Re: Double transmission peak narrow band filter?
- From: Salmon Egg <SalmonEgg@xxxxxxxxxxxxx>
- Date: Wed, 30 Apr 2008 00:06:04 GMT
In article
<ffb7dab2-083d-4beb-abc6-334371b87f0e@xxxxxxxxxxxxxxxxxxxxxxxxxxxx>,
mpate@xxxxxxxxxxx wrote:
Wild Bill
For the single you should have the air | HLHLHHLHLH | glass, as you
stated.
For a 2 cavity you will have air | HLHLHHLHLH L HLHLHHLHLH | glass.
The L layer in between is called a coupling layer.
If you want the band narrower just as more HL and LH to the outside.

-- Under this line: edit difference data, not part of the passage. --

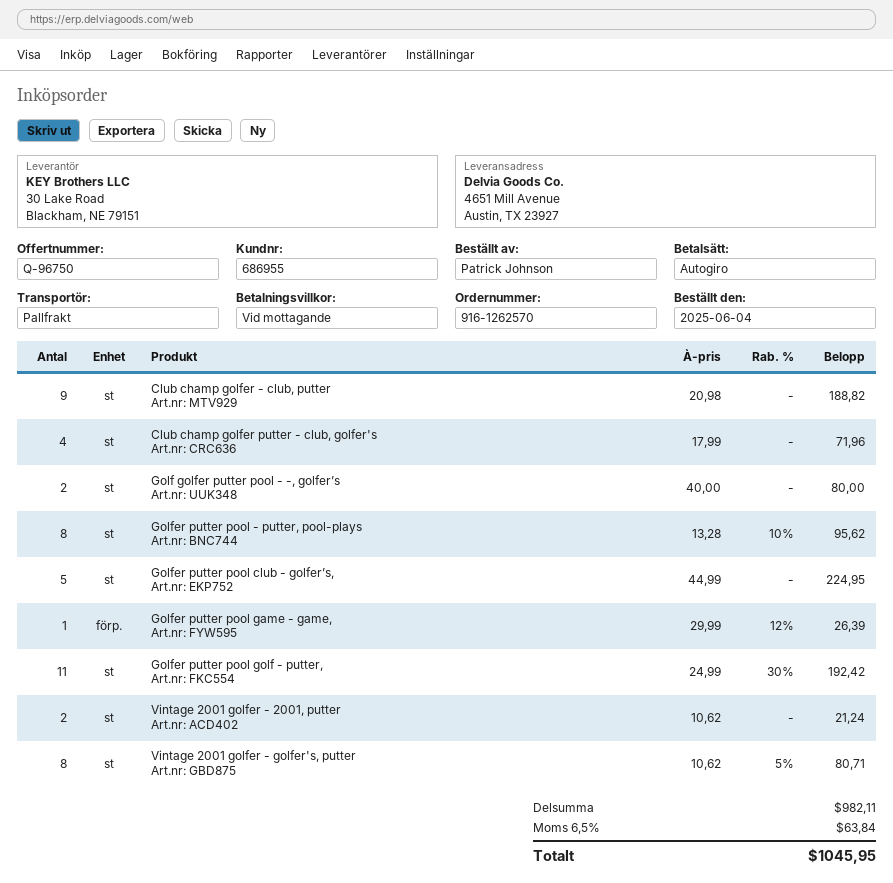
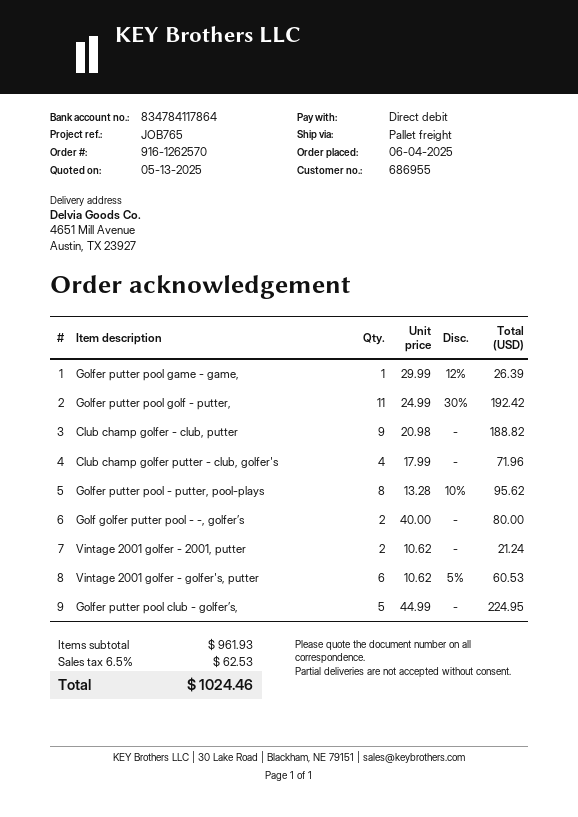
Vintage 2001 golfer - golfer's, putter: 8 x 10.62 - 5% = 80.71 -> 6 x 10.62 - 5% = 60.53
subtotal: 982.11 -> 961.93
tax: 6.5% = 63.84 -> 6.5% = 62.53
total: 1045.95 -> 1024.46

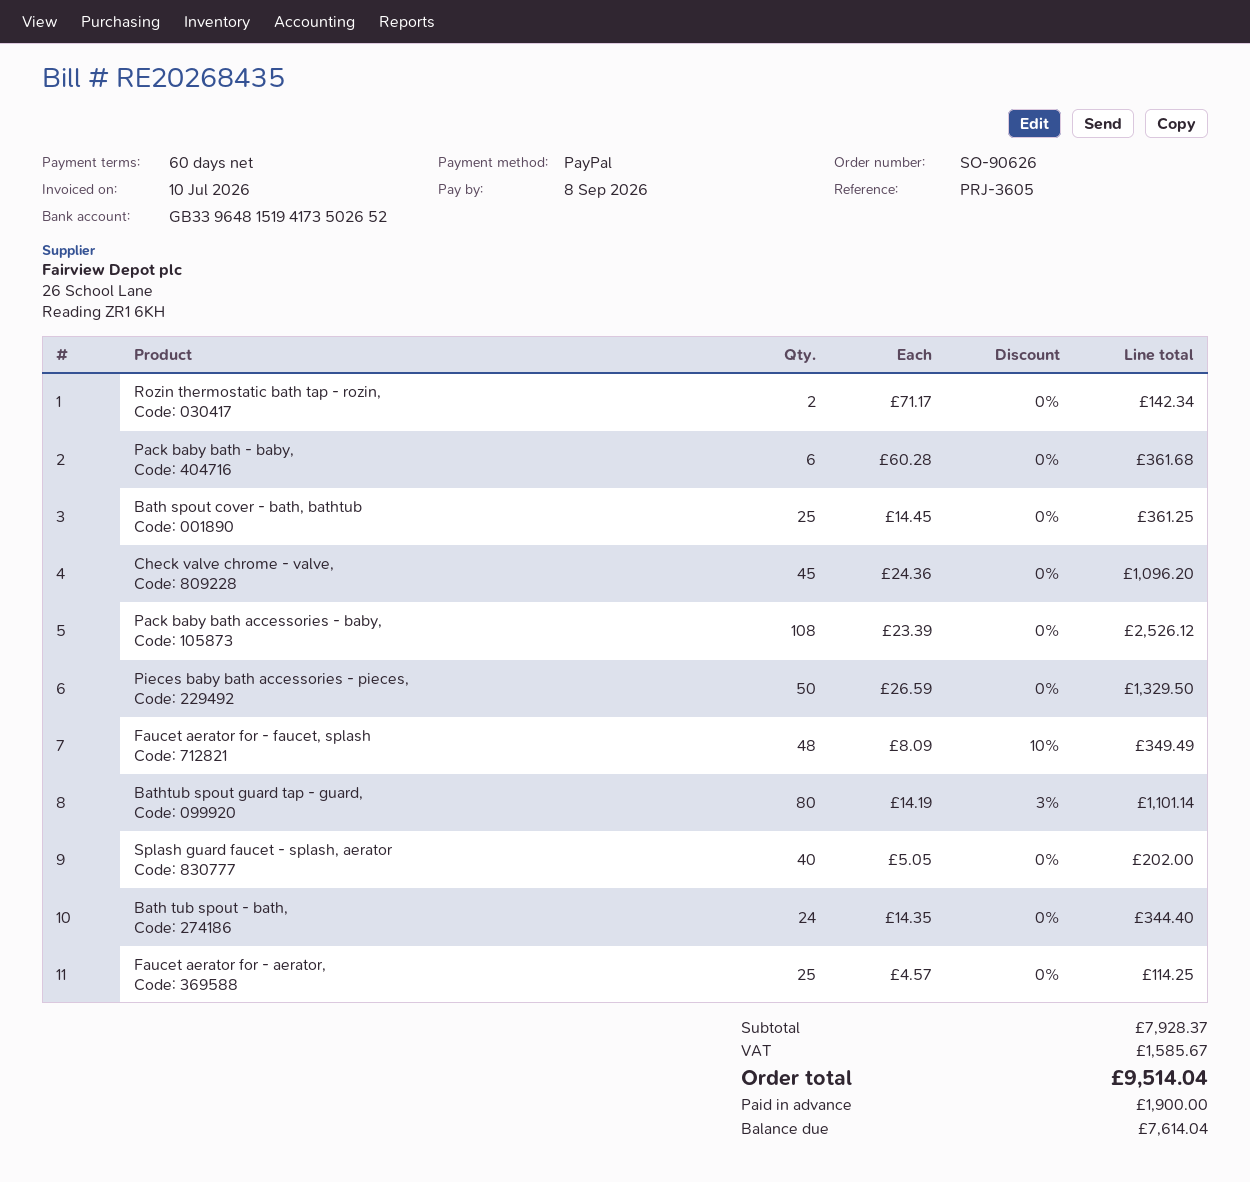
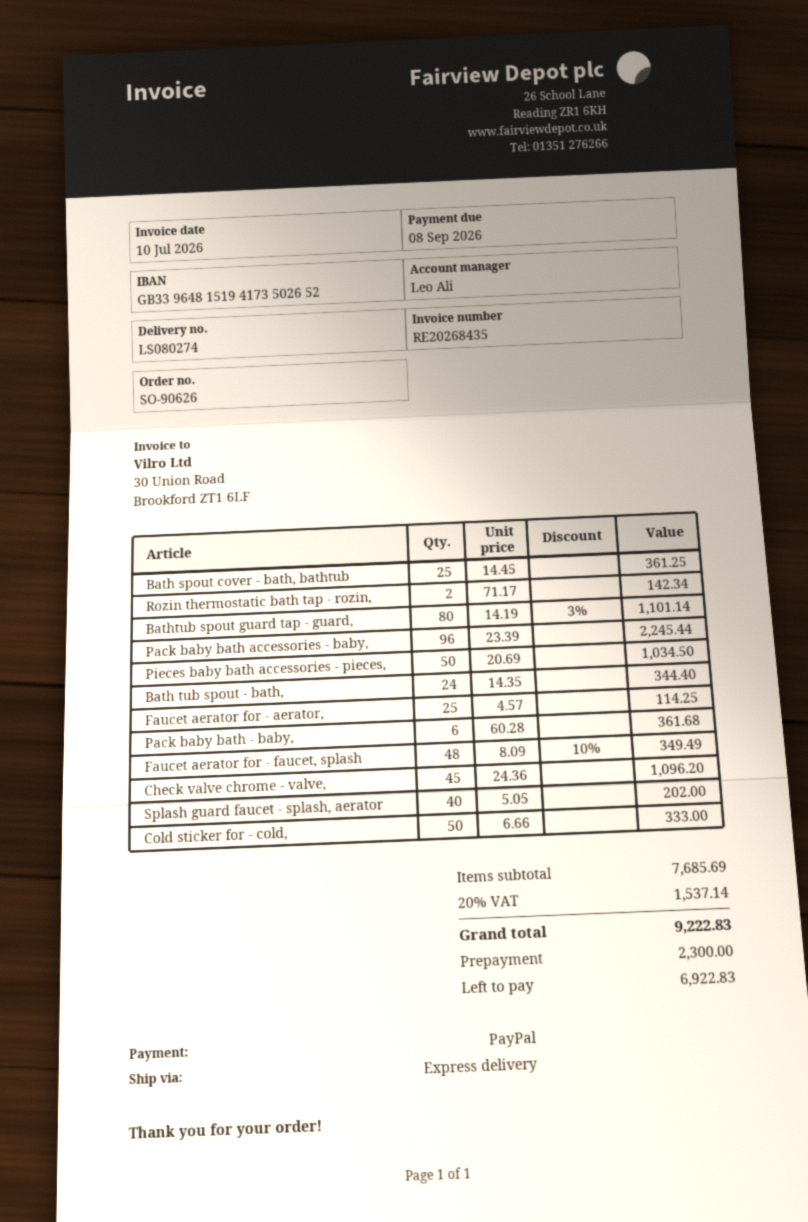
Pack baby bath accessories - baby,: 108 x 23.39 = 2526.12 -> 96 x 23.39 = 2245.44
Pieces baby bath accessories - pieces,: 50 x 26.59 = 1329.50 -> 50 x 20.69 = 1034.50
Cold sticker for - cold,: none -> 50 x 6.66 = 333.00
subtotal: 7928.37 -> 7685.69
tax: 1585.67 -> 1537.14
total: 9514.04 -> 9222.83
deposit: 1900.00 -> 2300.00
balance: 7614.04 -> 6922.83

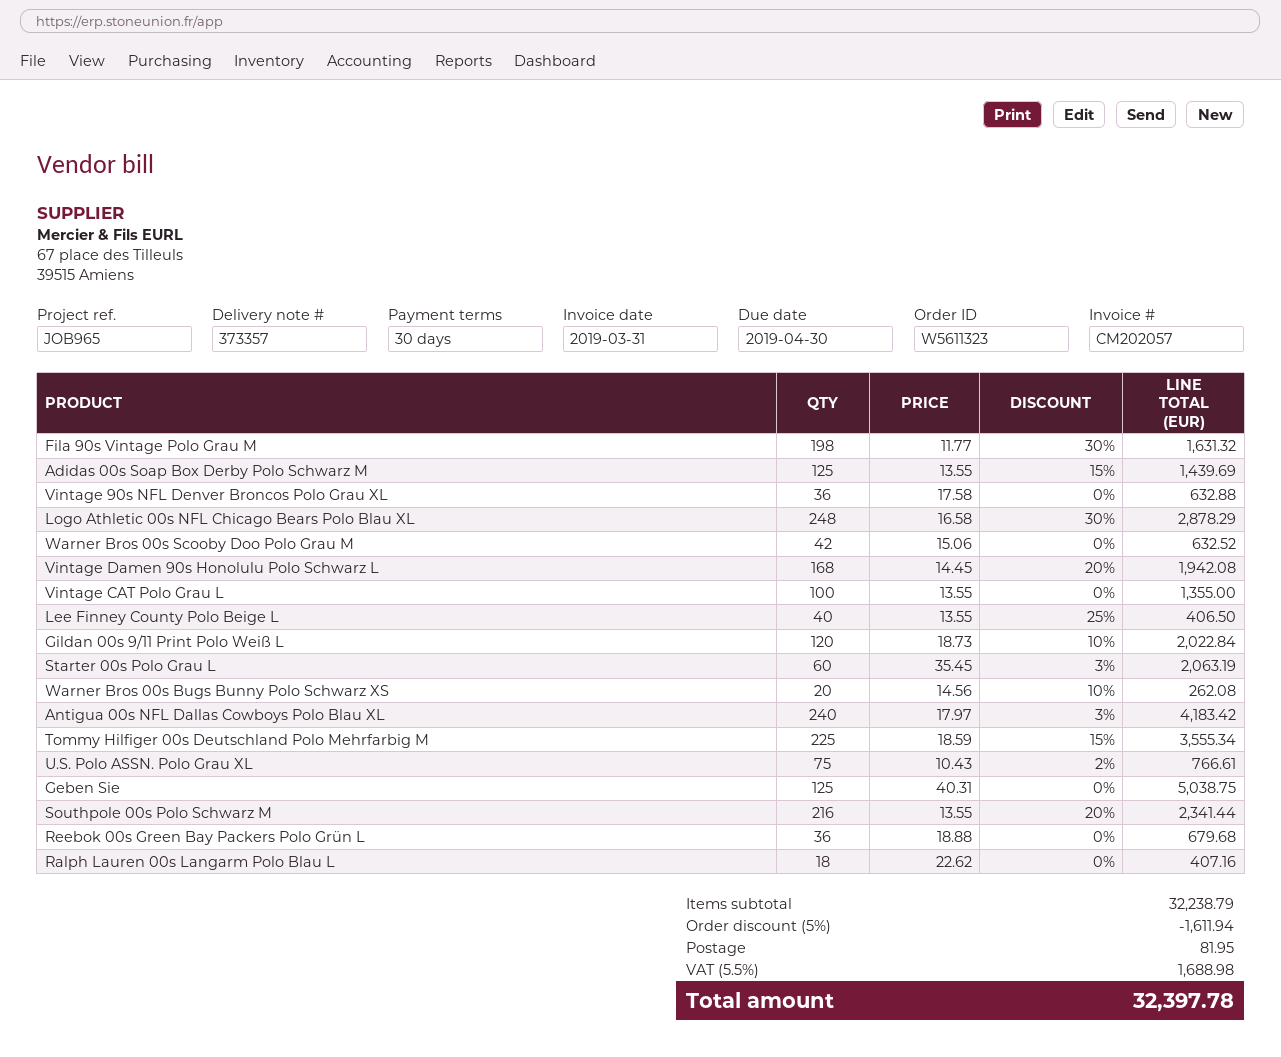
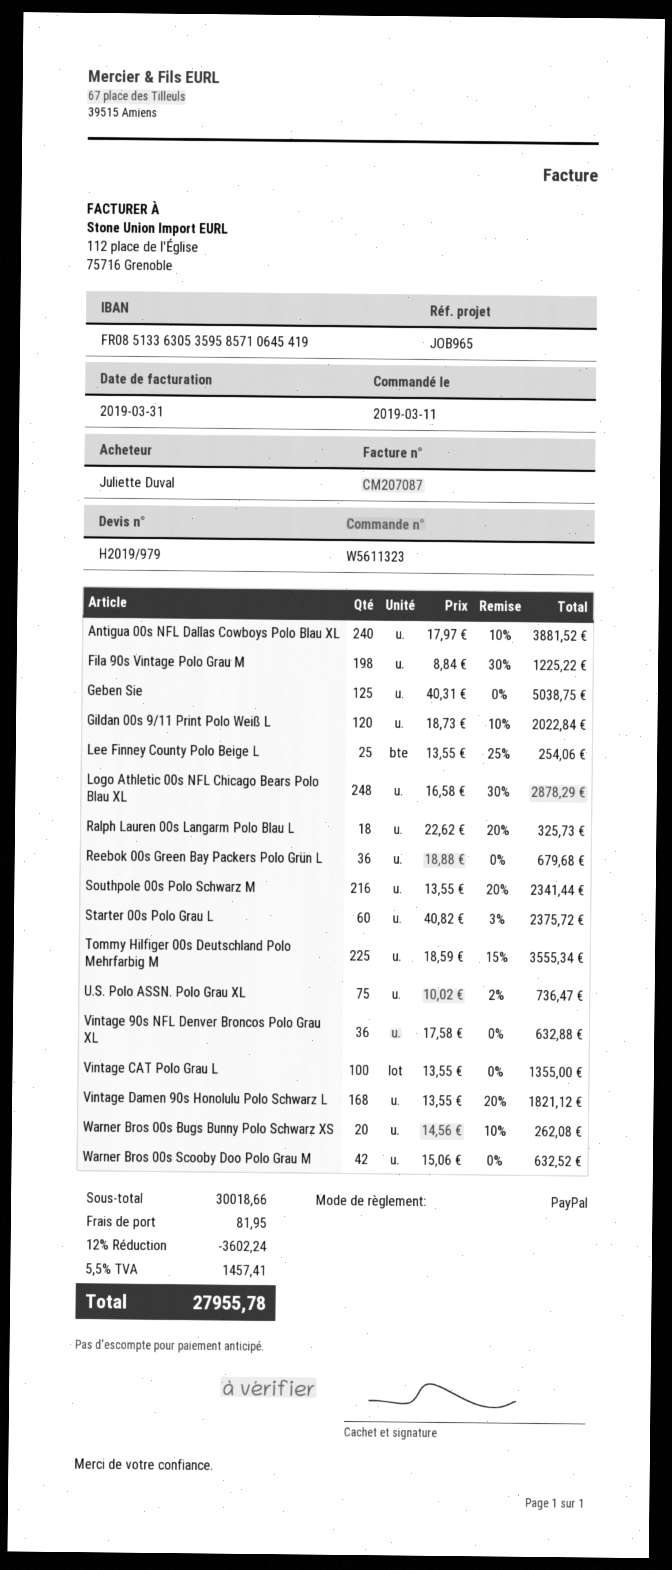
invoice number: CM202057 -> CM207087
Fila 90s Vintage Polo Grau M: 198 x 11.77 - 30% = 1631.32 -> 198 x 8.84 - 30% = 1225.22
Adidas 00s Soap Box Derby Polo Schwarz M: 125 x 13.55 - 15% = 1439.69 -> none
Vintage Damen 90s Honolulu Polo Schwarz L: 168 x 14.45 - 20% = 1942.08 -> 168 x 13.55 - 20% = 1821.12
Lee Finney County Polo Beige L: 40 x 13.55 - 25% = 406.50 -> 25 x 13.55 - 25% = 254.06
Starter 00s Polo Grau L: 60 x 35.45 - 3% = 2063.19 -> 60 x 40.82 - 3% = 2375.72
Antigua 00s NFL Dallas Cowboys Polo Blau XL: 240 x 17.97 - 3% = 4183.42 -> 240 x 17.97 - 10% = 3881.52
U.S. Polo ASSN. Polo Grau XL: 75 x 10.43 - 2% = 766.61 -> 75 x 10.02 - 2% = 736.47
Ralph Lauren 00s Langarm Polo Blau L: 18 x 22.62 = 407.16 -> 18 x 22.62 - 20% = 325.73
subtotal: 32238.79 -> 30018.66
discount: 5% = 1611.94 -> 12% = 3602.24
tax: 5.5% = 1688.98 -> 5.5% = 1457.41
total: 32397.78 -> 27955.78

I am going to look at this in more detail. Off hand, I am guessing this
amounts to what in electrical circuits is called coupling two resonant
circuits together. As the coupling coefficient gets increased, you go
from a single peak to critical coupling and into a double peak. This is
often used to shape pass bands. I do not see how you go on to separated
sharp transmission peaks.
The fundamental problem, as I see it, is that a single peak filter of
this kind works because there is only one wavelength at which you get
the equivalent of absentee layers formed by pairing of the quarter-wave
layers in the stacks around the true half wave absentee layer. I was
hoping that there is a clever way around this limitation.
Bill
.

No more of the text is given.